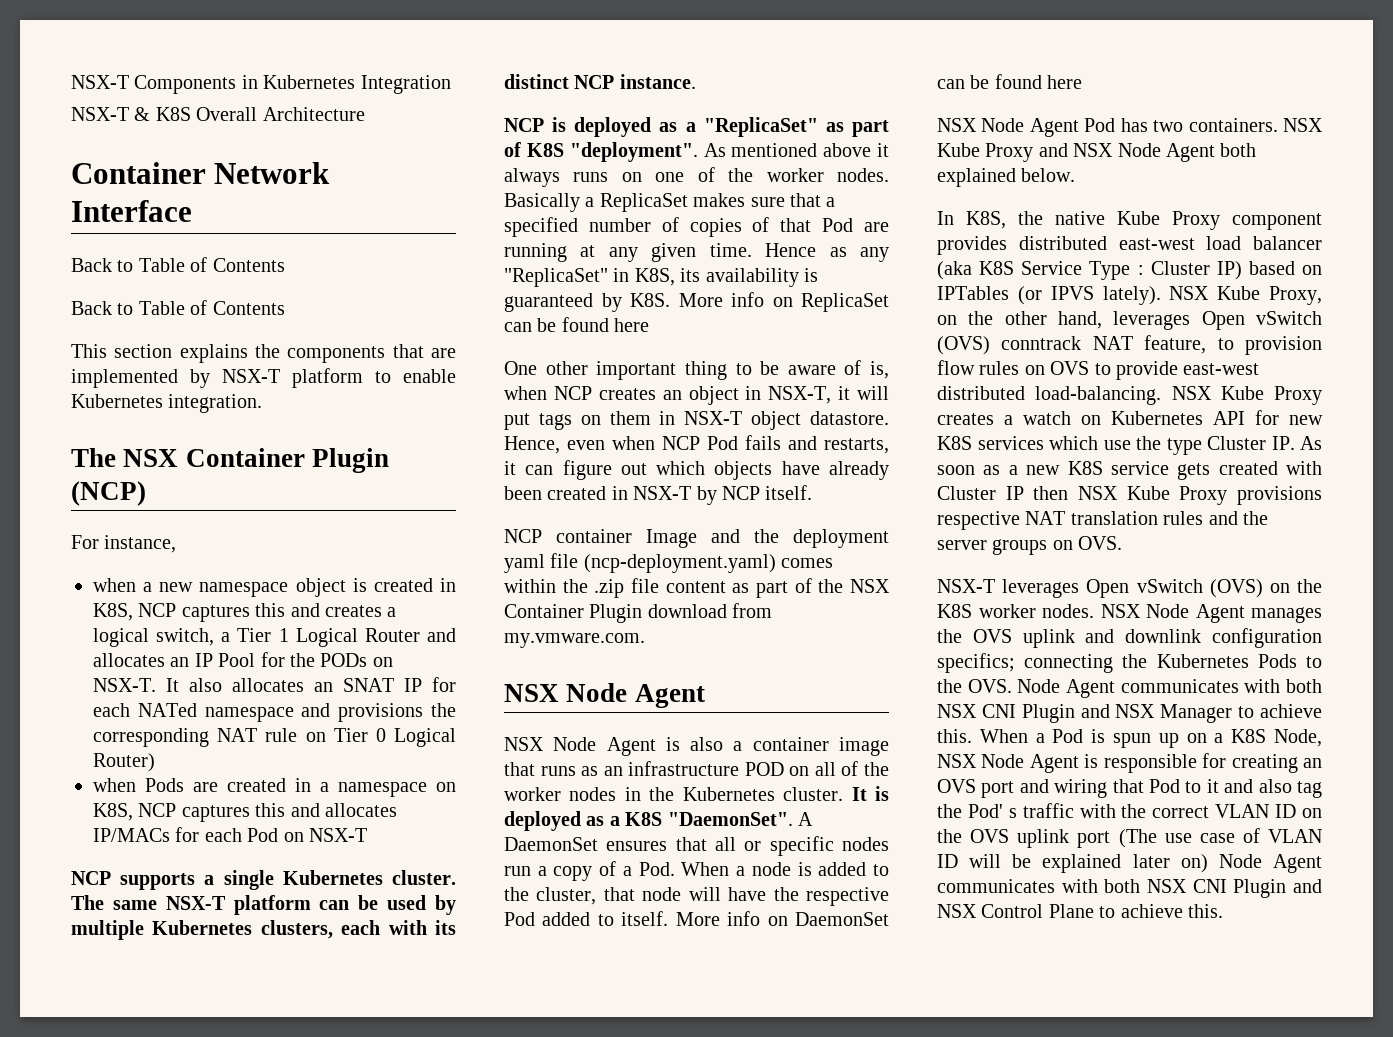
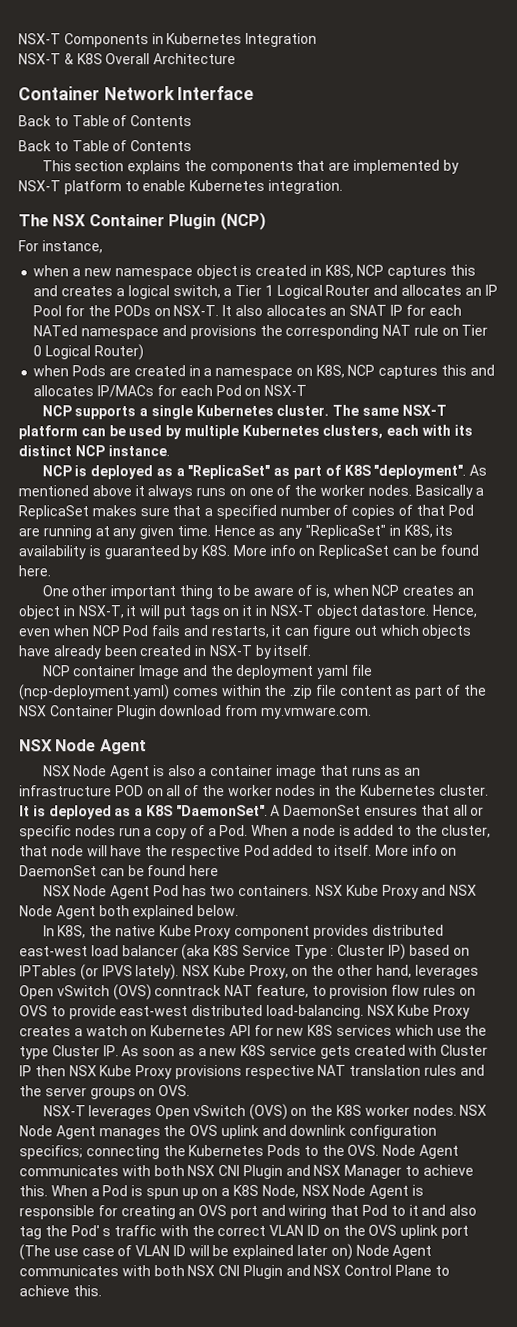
[614,318,650,332] here -> [18,565,51,577] here.
[609,411,651,425] them -> [242,605,253,617] it
[722,486,760,500] NCP -> (271, 652) none

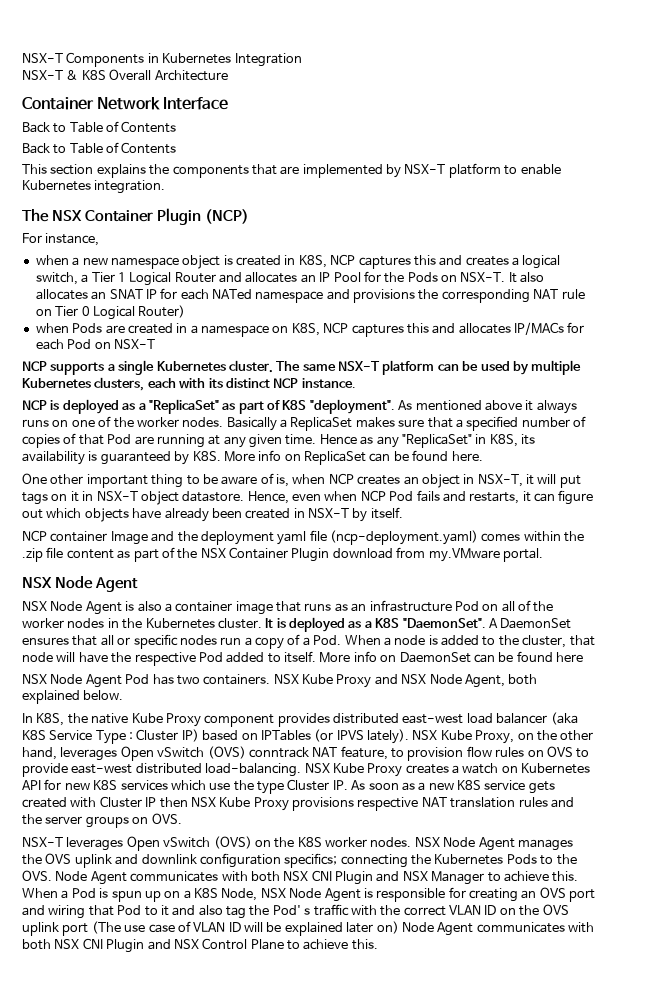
[113,305,151,317] PODs -> [407,272,438,282] Pods
[260,706,372,719] my.vmware.com. -> [428,548,543,562] my.VMware portal.
[114,785,144,797] POD -> [454,601,479,611] Pod
[55,905,96,920] Agent -> [464,674,505,688] Agent,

Requirement:
Repeat every line above exactly, minus the pictures.

Exercise response:
[614,318,650,332] here -> [18,565,51,577] here.
[609,411,651,425] them -> [242,605,253,617] it
[722,486,760,500] NCP -> (271, 652) none

[113,305,151,317] PODs -> [407,272,438,282] Pods
[260,706,372,719] my.vmware.com. -> [428,548,543,562] my.VMware portal.
[114,785,144,797] POD -> [454,601,479,611] Pod
[55,905,96,920] Agent -> [464,674,505,688] Agent,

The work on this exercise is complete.